Problem statement:
Wherever the line with "text: XXXIV ->" sits in the listing below, transcribe from it up to and including the line with "is seated on", exactly, and leave the remaining lines out.
··· Input ···
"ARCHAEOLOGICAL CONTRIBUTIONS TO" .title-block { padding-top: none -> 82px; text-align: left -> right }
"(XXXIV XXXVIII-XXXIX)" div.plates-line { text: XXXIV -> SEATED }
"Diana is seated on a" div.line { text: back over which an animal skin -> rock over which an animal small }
···
··· Input ···
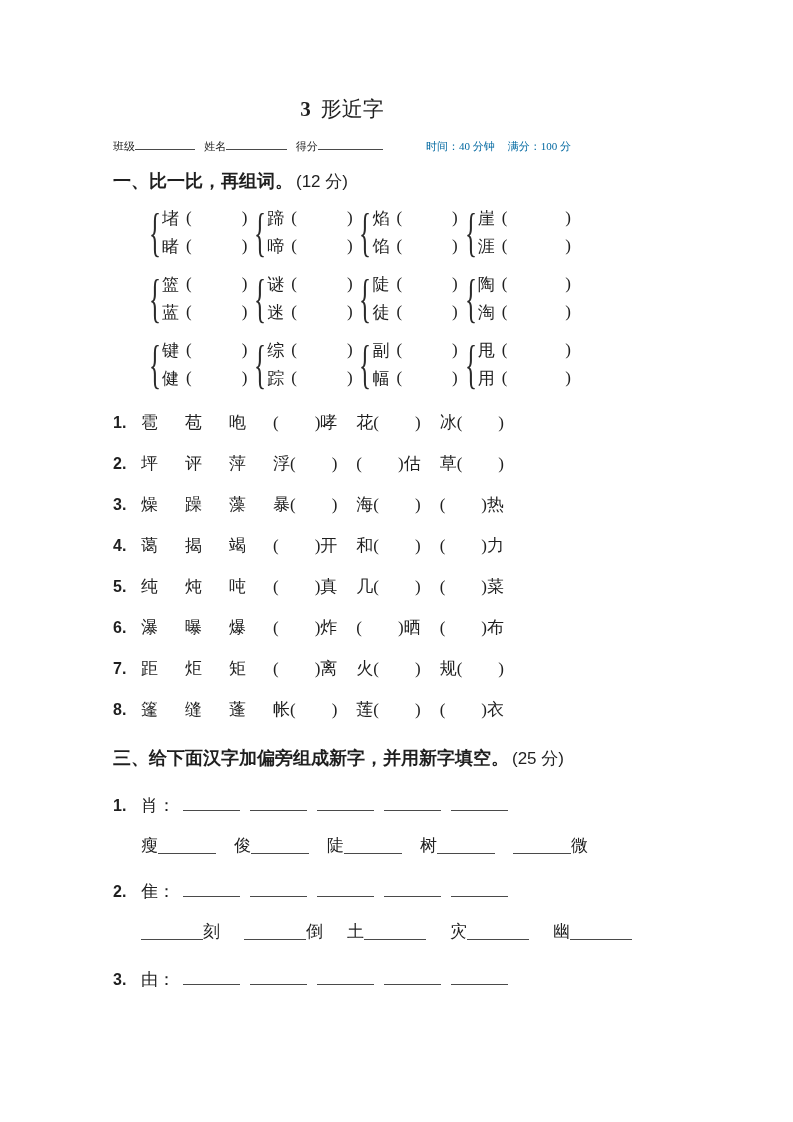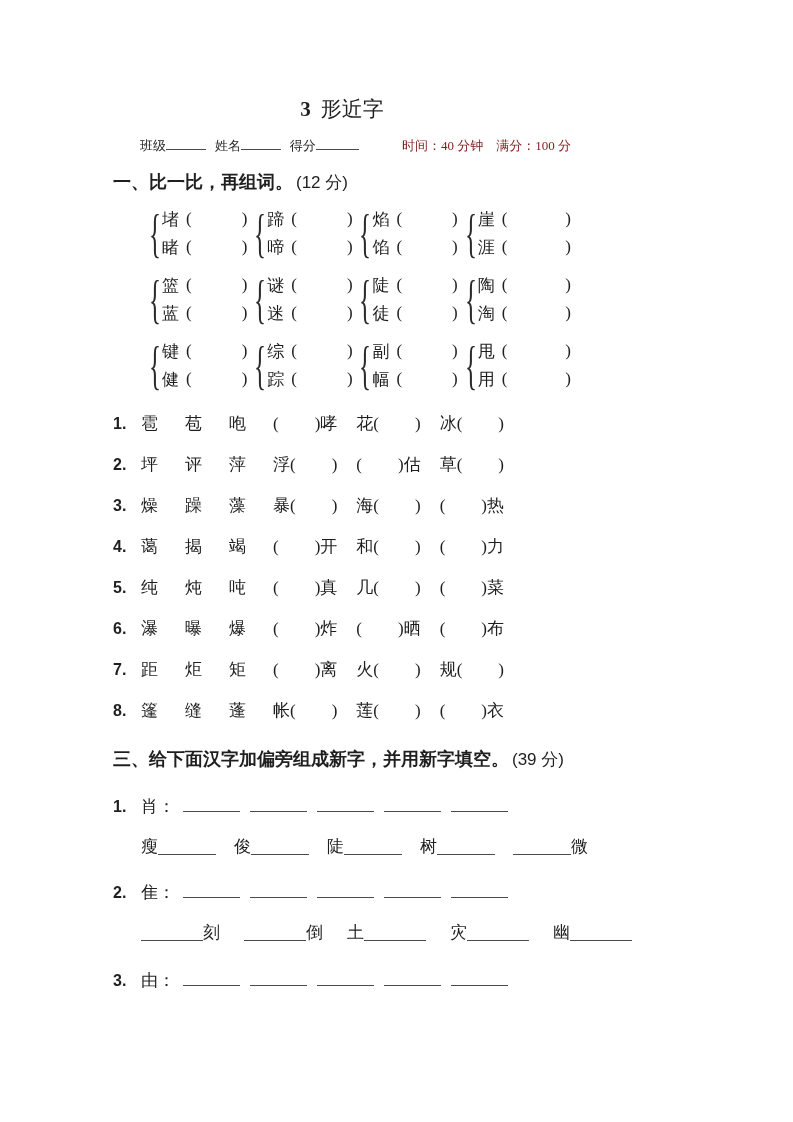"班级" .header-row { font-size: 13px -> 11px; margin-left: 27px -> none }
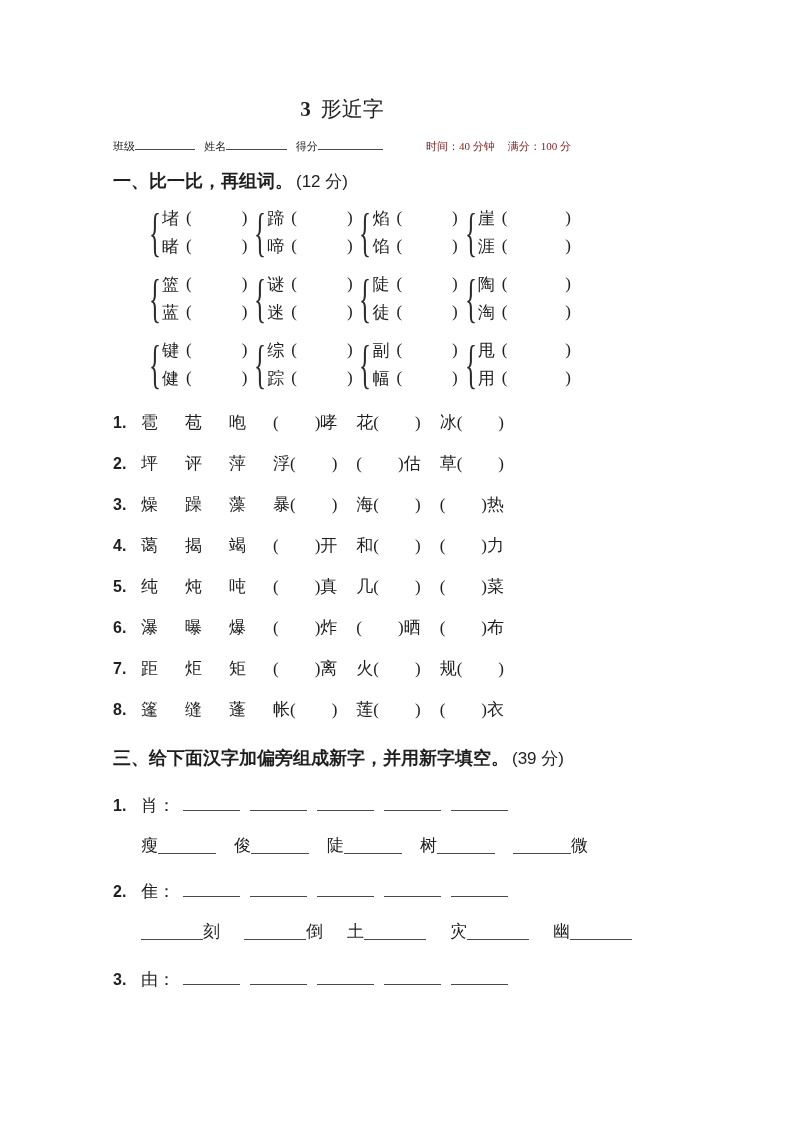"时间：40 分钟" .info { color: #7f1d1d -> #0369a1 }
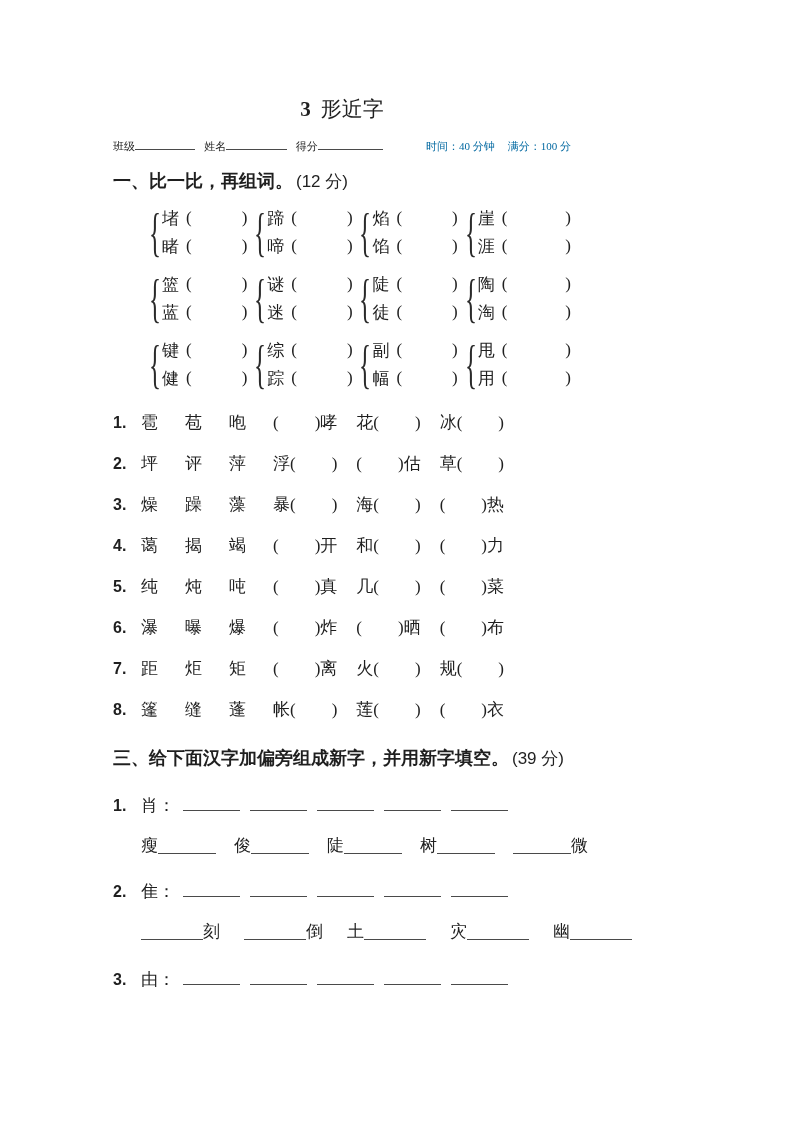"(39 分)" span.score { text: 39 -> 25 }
···
Solution to this problem:
"(XXXIV XXXVIII-XXXIX)" div.plates-line { text: XXXIV -> SEATED }
"Diana is seated on a" div.line { text: back over which an animal skin -> rock over which an animal small }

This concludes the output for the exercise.